Alongside various strategies for handling large amounts of data with indexes, PostgreSQL provides another feature: splitting the table with inheritance. This separation of a table’s data into different child tables is called “partitioning” in PostgreSQL. Because it does require a bit of effort to implement, and because there are also limitations in how it can be used, you need to take some points into consideration when creating a partition.
This first part of the article presents the pro and cons and what to consider when using partitioning to improve performance. In the second part we will describe the steps to create a production-ready partition. A third blog post shows the specifics to consider in a JPA Hibernate project.
One sign that you should consider partitioning is when you have poor performance despite effective indexing. The number of records can provide a hint that the poor response time is caused by the table’s size: depending on the structure of the index, the situation can start to become critical at five to eight million rows. As soon as the indexes themselves become too large to be searched quickly, or memory becomes limited, you have to start looking at other solutions. One possibility is to manipulate the STATISTICS parameter (globally with default_statistics_target, for one row with ALTER TABLE … ALTER COLUMN … SET STATISTICS) to reduce memory consumption, but this may reduce the effectiveness of the indexation. In a partitioned table, the index is always built on one partition only, i.e. on just one part of the records.
The most important requirement for successful partitioning is to find an attribute that can be used to define equally distributed blocks of records. The division of data is most effective when no one table is bigger than the others. So using a year or a date range is usually a bad idea, because one child table will likely become much bigger than the others over time. However, one thing that can work is to separate the data by month, so long as the data is distributed regularly throughout the year and it doesn’t look likely that one table will pass the five million records limit.
Furthermore, the partitioned table provides the most efficient search when the partition attribute is also the search criteria. If the partition boundaries are not part of the search, the database must look in all child tables. For an optimal result it’s absolutely necessary to use an attribute that can also be used as a search criterium. So instead of using temporal attributes, a geographic or organizational reference makes more sense. A combination of attributes is also feasible.
In addition to equal distribution, you can also look at how frequently a certain category of data in a table is accessed. Grouping the most frequently queried data together in one partition automatically improves the chance of fast hits, even if this partition is bigger than the others. So it makes sense to pay attention to the context and logical relations of the content when deciding on the parameters for delimiting partitions.
Even a very large amount of data remains manageable if you can separate it into smaller parts. The author had a result from a join over tables with 30 and 8 million records respectively in a fraction of a second.
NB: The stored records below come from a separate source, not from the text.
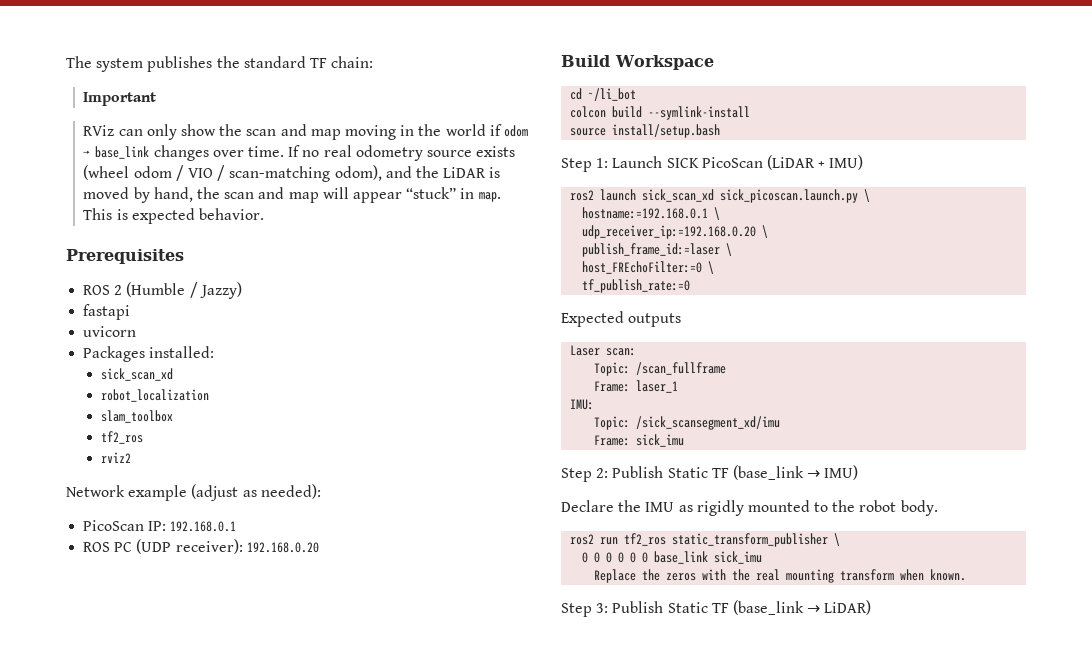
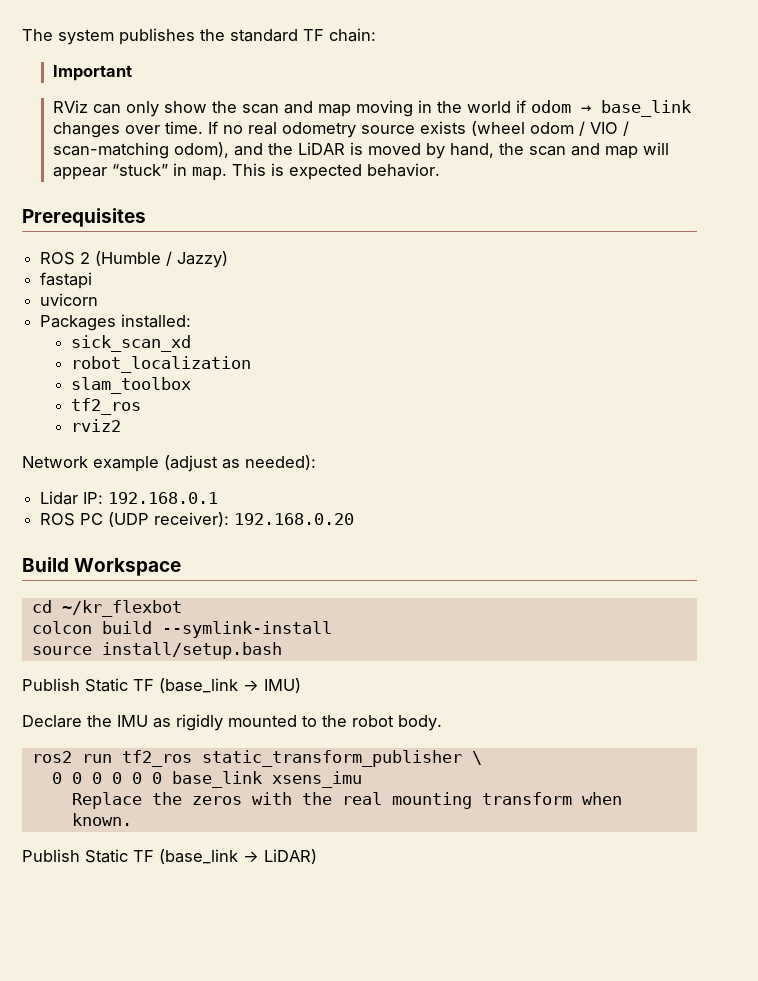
- PicoScan IP: 192.168.0.1
+ Lidar IP: 192.168.0.1
- cd ~/li_bot
+ cd ~/kr_flexbot
- Step 1: Launch SICK PicoScan (LiDAR + IMU)
- ros2 launch sick_scan_xd sick_picoscan.launch.py \
- hostname:=192.168.0.1 \
- udp_receiver_ip:=192.168.0.20 \
- publish_frame_id:=laser \
- host_FREchoFilter:=0 \
- tf_publish_rate:=0
- Expected outputs
- Laser scan:
- Topic: /scan_fullframe
- Frame: laser_1
- IMU:
- Topic: /sick_scansegment_xd/imu
- Frame: sick_imu
- Step 2: Publish Static TF (base_link → IMU)
+ Publish Static TF (base_link → IMU)
- 0 0 0 0 0 0 base_link sick_imu
+ 0 0 0 0 0 0 base_link xsens_imu
- Step 3: Publish Static TF (base_link → LiDAR)
+ Publish Static TF (base_link → LiDAR)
Another advantage particular to PostgreSQL is with bulk import or bulk delete: a partition can be inserted or deleted very quickly as a single entity. And delete doesn’t force a VACUUM in this case!
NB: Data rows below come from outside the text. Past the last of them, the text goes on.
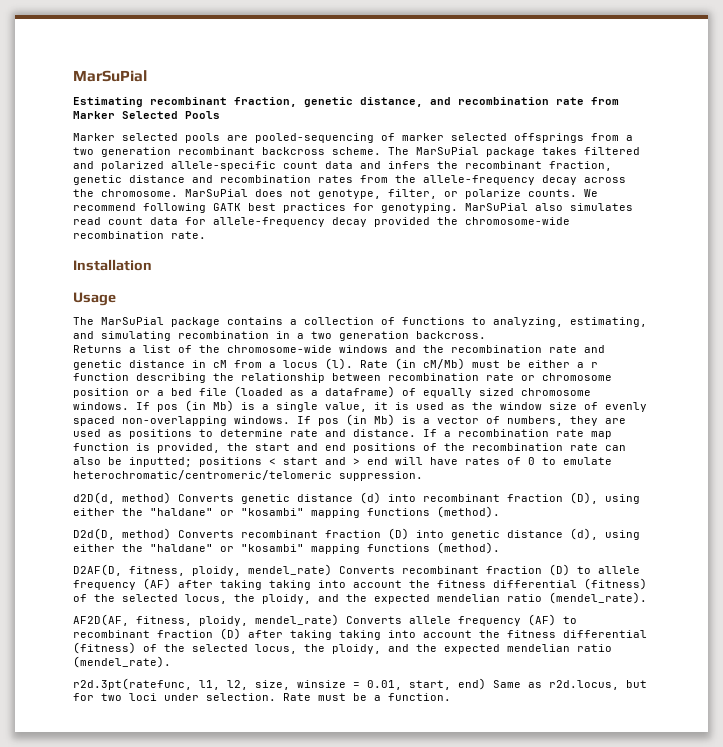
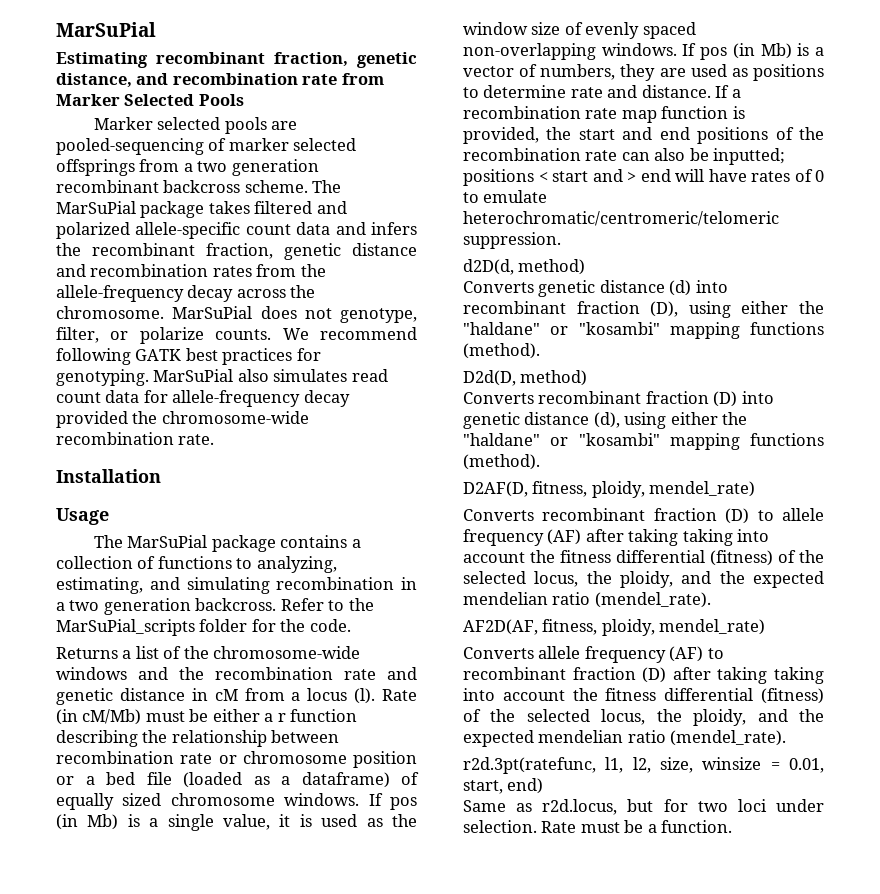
+ Refer to the MarSuPial_scripts folder for the code.
- d2D(d, method) Converts genetic distance (d) into recombinant fraction (D), using either the "haldane" or "kosambi" mapping functions (method).
+ d2D(d, method)
+ Converts genetic distance (d) into recombinant fraction (D), using either the "haldane" or "kosambi" mapping functions (method).
- D2d(D, method) Converts recombinant fraction (D) into genetic distance (d), using either the "haldane" or "kosambi" mapping functions (method).
+ D2d(D, method)
+ Converts recombinant fraction (D) into genetic distance (d), using either the "haldane" or "kosambi" mapping functions (method).
- D2AF(D, fitness, ploidy, mendel_rate) Converts recombinant fraction (D) to allele frequency (AF) after taking taking into account the fitness differential (fitness) of the selected locus, the ploidy, and the expected mendelian ratio (mendel_rate).
+ D2AF(D, fitness, ploidy, mendel_rate)
+ Converts recombinant fraction (D) to allele frequency (AF) after taking taking into account the fitness differential (fitness) of the selected locus, the ploidy, and the expected mendelian ratio (mendel_rate).
- AF2D(AF, fitness, ploidy, mendel_rate) Converts allele frequency (AF) to recombinant fraction (D) after taking taking into account the fitness differential (fitness) of the selected locus, the ploidy, and the expected mendelian ratio (mendel_rate).
+ AF2D(AF, fitness, ploidy, mendel_rate)
+ Converts allele frequency (AF) to recombinant fraction (D) after taking taking into account the fitness differential (fitness) of the selected locus, the ploidy, and the expected mendelian ratio (mendel_rate).
- r2d.3pt(ratefunc, l1, l2, size, winsize = 0.01, start, end) Same as r2d.locus, but for two loci under selection.
+ r2d.3pt(ratefunc, l1, l2, size, winsize = 0.01, start, end)
+ Same as r2d.locus, but for two loci under selection.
A partitioned table does lose an important feature: constraints are no longer valid over the whole dataset. In particular, foreign keys which can only be used on the master table do not work anymore. A “channeling” of conditions from the main, empty table in front to the child tables that actually contain the data is not possible. This is also true for indexes on the master table: neither constraints nor indexes will be inherited; they have to be installed on each partition separately. To enable the optimizer to work with partitions, the database parameter constraint_exclusion must not be set to “off”. The default value in postgresql.conf is “partition”.
A special situation occurs if the value of the attribute which is used to define the distribution changes. If an existing record is inserted again, but with a different value for the partition parameter field, there will be no primary key error and the same primary key will be present in the database twice. And if the partition parameter value is updated and gets a value outside the range of the current partition, the record will “disappear” because it will not be automatically moved. It must be deleted and reinserted in order to change partitions.